These are very good questions. For simplicity, I will be speaking of within-group estimates: the estimates of dispersion tend toward zero occur essentially whenever the variance is less than the mean, even with a positive true dispersion for the distribution. This happens often when the counts are low. For example:

varmean <- function(x) var(x)/mean(x)
​sum(replicate(100, varmean(rnbinom(n=3,mu=10,size=10))) < 1)

So the low values are often not a violation of the modeling assumptions, but just occur due to random sampling. 

Raising low dispersion values is a conservative choice, as is not lowering very high values. The real statistical challenge with RNA-seq differential expression is typically small replicate size (n=3-5), and so doing conservative things regarding shrinkage (which is strongest when sample sizes are small and which disappears as sample size grows) makes sense.

Regarding (2), a few points: yes, if the log dispersion values do follow a Normal then we are not shrinking for ~5%. But again we think this is the best choice. The MLE values are another valid estimator for dispersion, and here we are just making a conservative choice when sample size is very small and shrinkage would be strong.

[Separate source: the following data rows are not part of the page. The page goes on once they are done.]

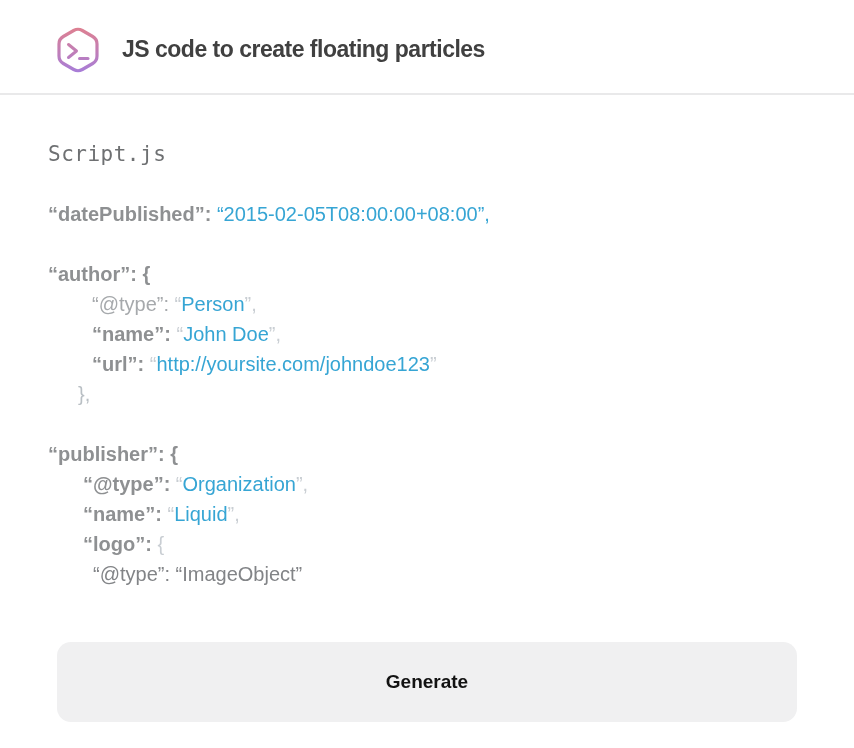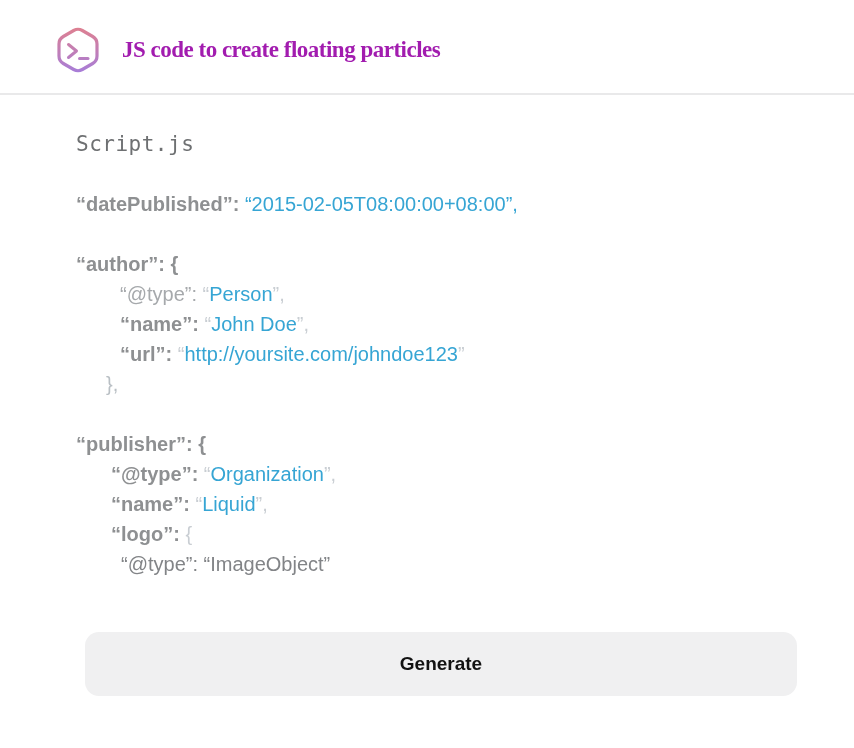"JS code to create floating" .title { color: #a21caf -> #404040; font-family: Liberation Serif, serif -> Liberation Sans, sans-serif }
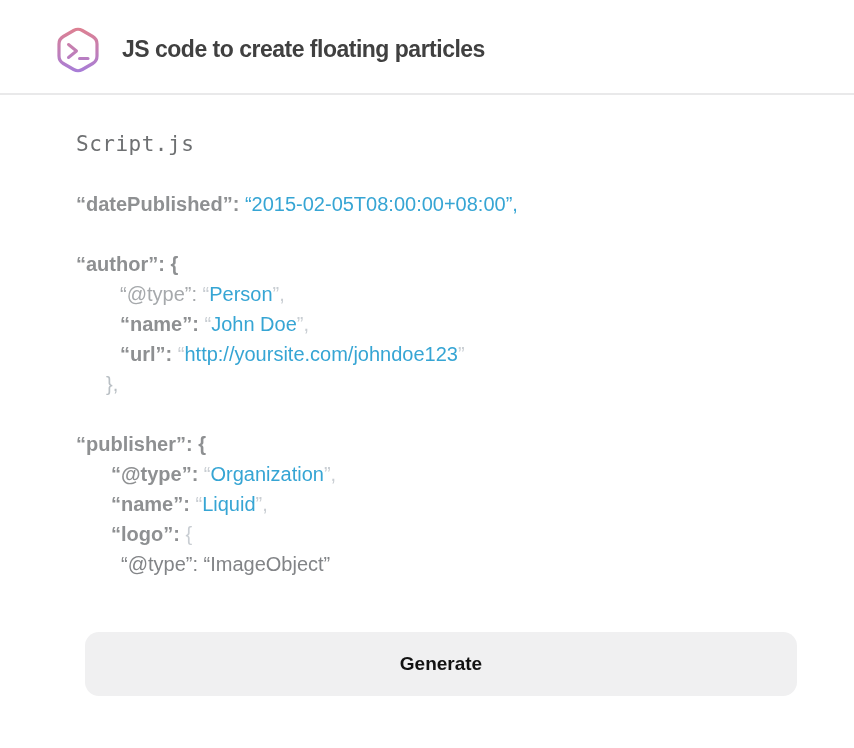"Script.js" .main { margin-left: 28px -> none; padding: 37px 48px 0 48px -> 47px 48px 0 48px }
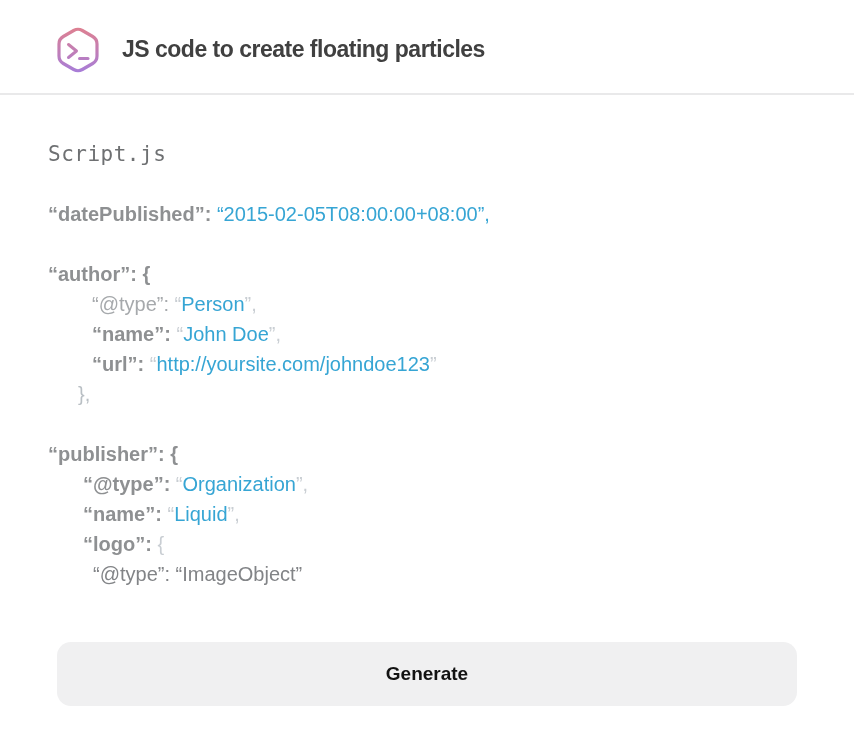"Generate" .generate { height: 64px -> 80px }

Regarding differential expression (DE), note that dispersion and DE status are not linked. These genes with high dispersion are not the DE genes, they are the genes with extremely high within-group variance.

Of course, there could be DE genes in this set of genes with high dispersion (as there can be DE genes at all levels of dispersion), but these are the hardest genes to include in an FDR-bounded set, because the noise level is so high. The point of a statistical method is to maximize sensitivity while controlling the FDR, which inevitably means not calling such genes DE, so as to control the FDR. Here we are not guaranteeing that we won't call these genes DE, but we are not moderating dispersion and so the DE evidence needs to be strong as the gene-level (without the information sharing across genes).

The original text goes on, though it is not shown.